(DATA SECTION Opens)

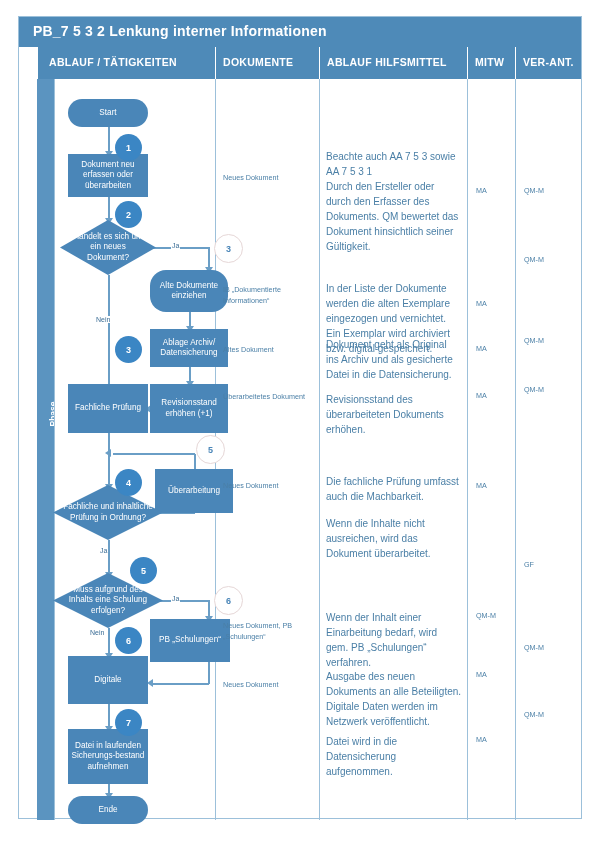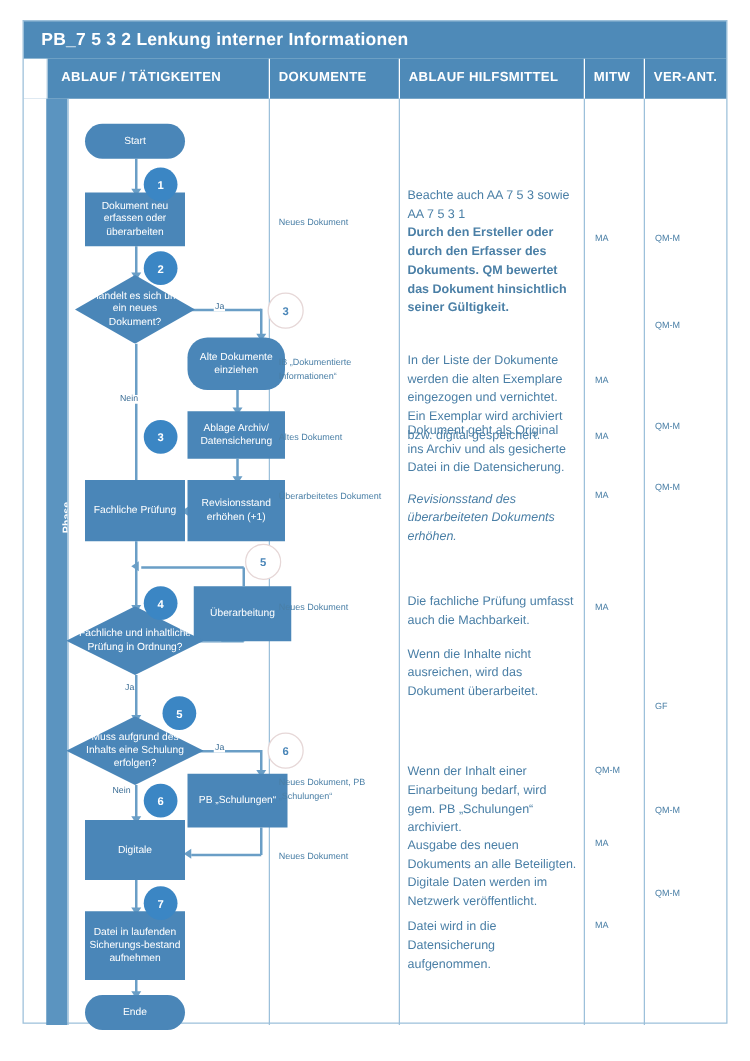"Durch den Ersteller oder durch" div.cellmid { font-weight: bold -> none }
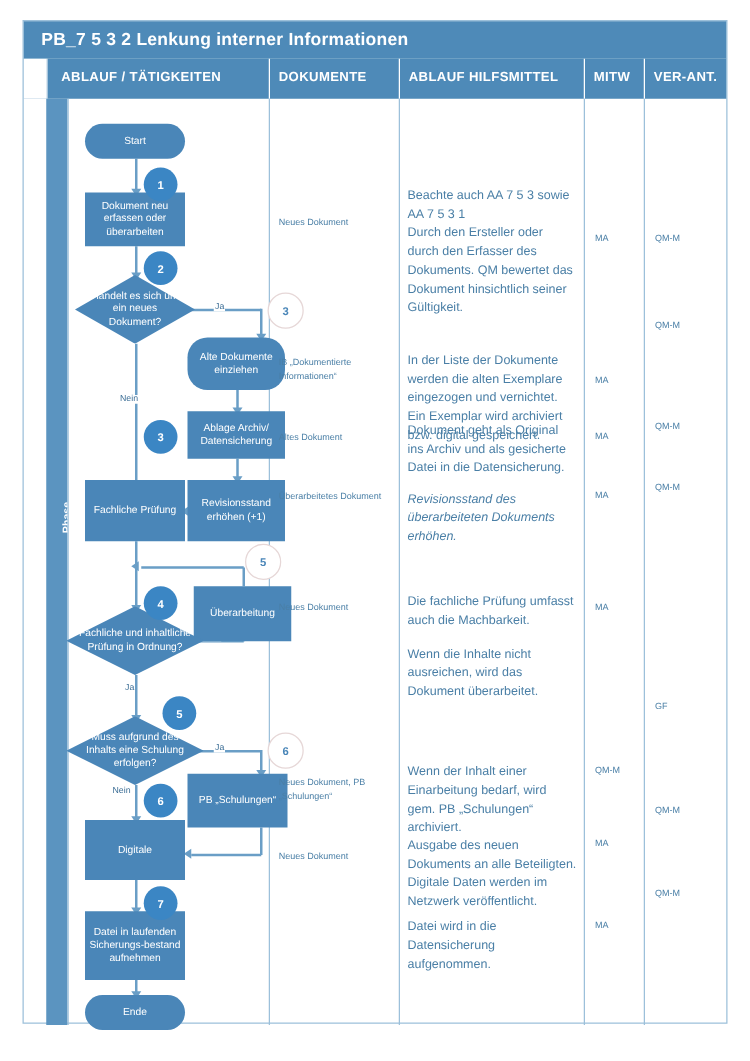"Revisionsstand des überarbeiteten" div.cellmid { font-style: italic -> none }
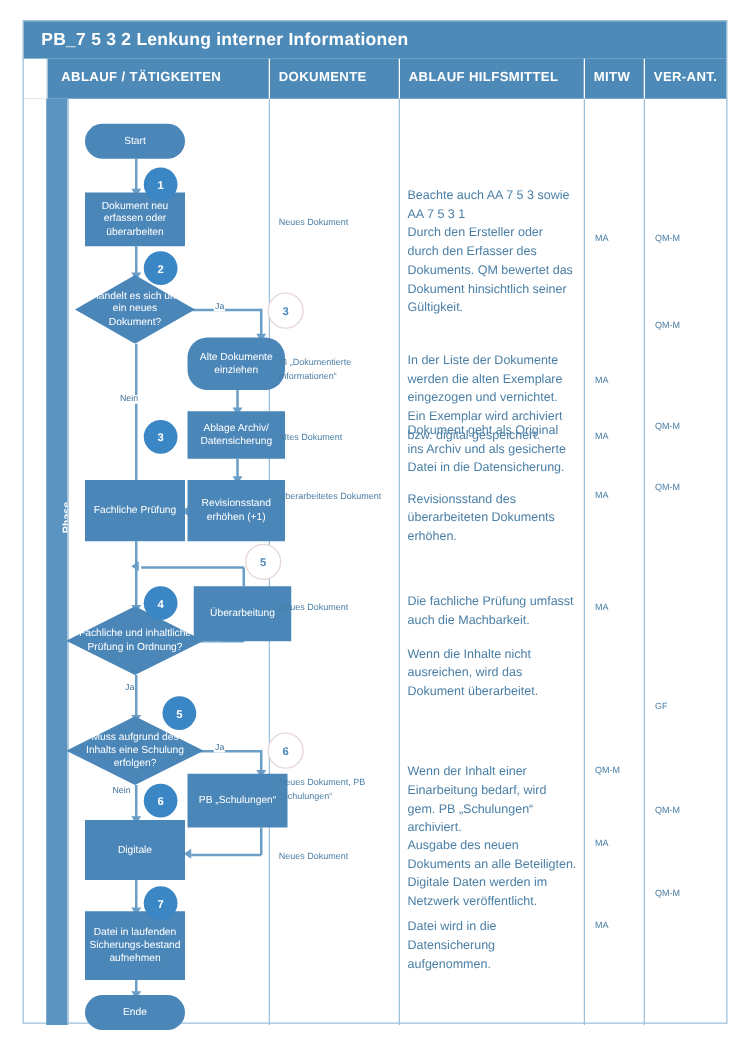"Wenn der Inhalt einer Einarbeitung" div.cellmid { text: archiviert -> verfahren }
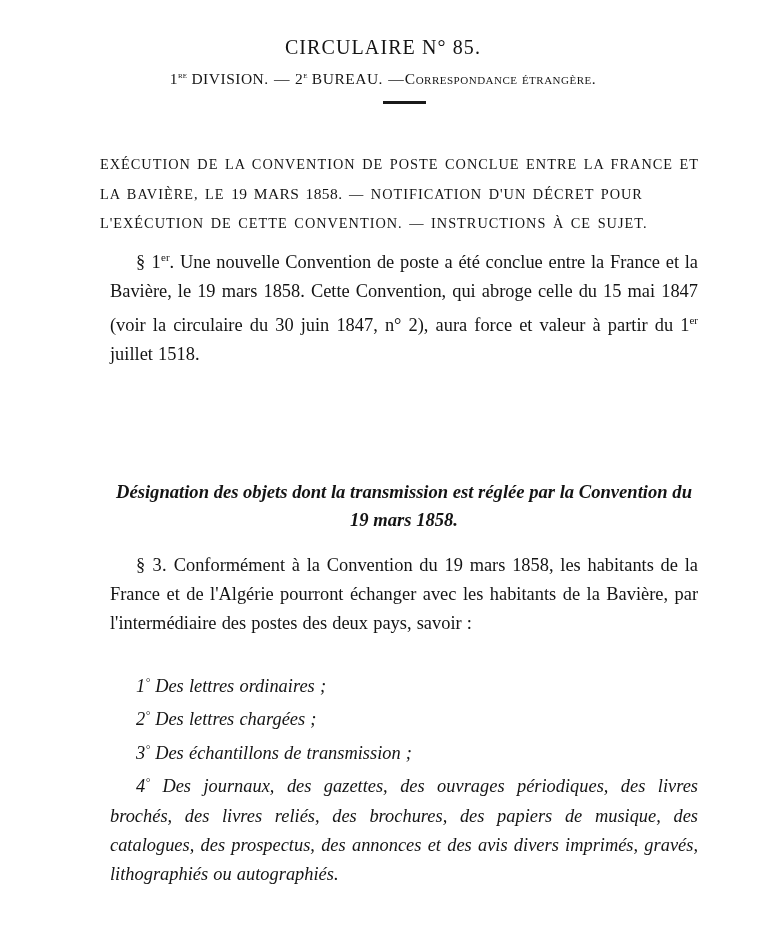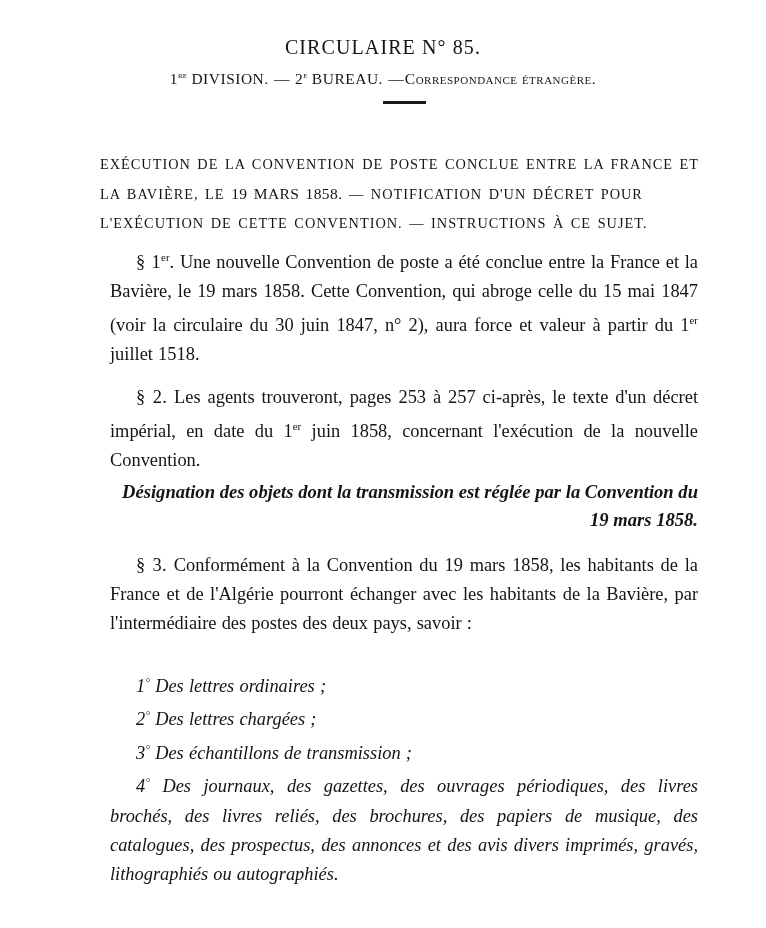"§ 2. Les agents trouveront," p.para { html: <p><span>§ 2.</span><span> Les agents trouveront, pages 253 à 257 ci-après, le texte d'un décret impérial, en date du 1</span><span>er</span><span> juin 1858, concernant l'exécution de la nouvelle Convention.</span></p> -> none }
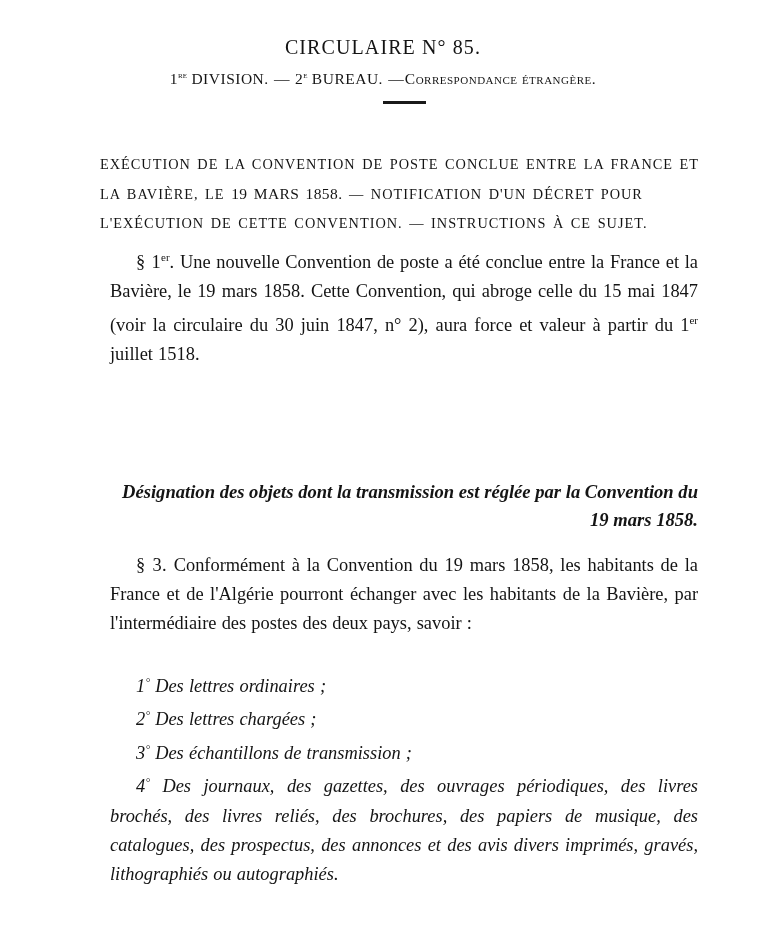"Désignation des objets dont la" .ital-head { text-align: right -> center }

(DATA SECTION Closes)

### GOAL OF THE EXERCISE
Only the lines from the one with "font-style: italic ->" through the final line of the entries above are to be repeated, exactly as written and without pictures.

### TASK RESPONSE
"Revisionsstand des überarbeiteten" div.cellmid { font-style: italic -> none }
"Wenn der Inhalt einer Einarbeitung" div.cellmid { text: archiviert -> verfahren }
"§ 2. Les agents trouveront," p.para { html: <p><span>§ 2.</span><span> Les agents trouveront, pages 253 à 257 ci-après, le texte d'un décret impérial, en date du 1</span><span>er</span><span> juin 1858, concernant l'exécution de la nouvelle Convention.</span></p> -> none }
"Désignation des objets dont la" .ital-head { text-align: right -> center }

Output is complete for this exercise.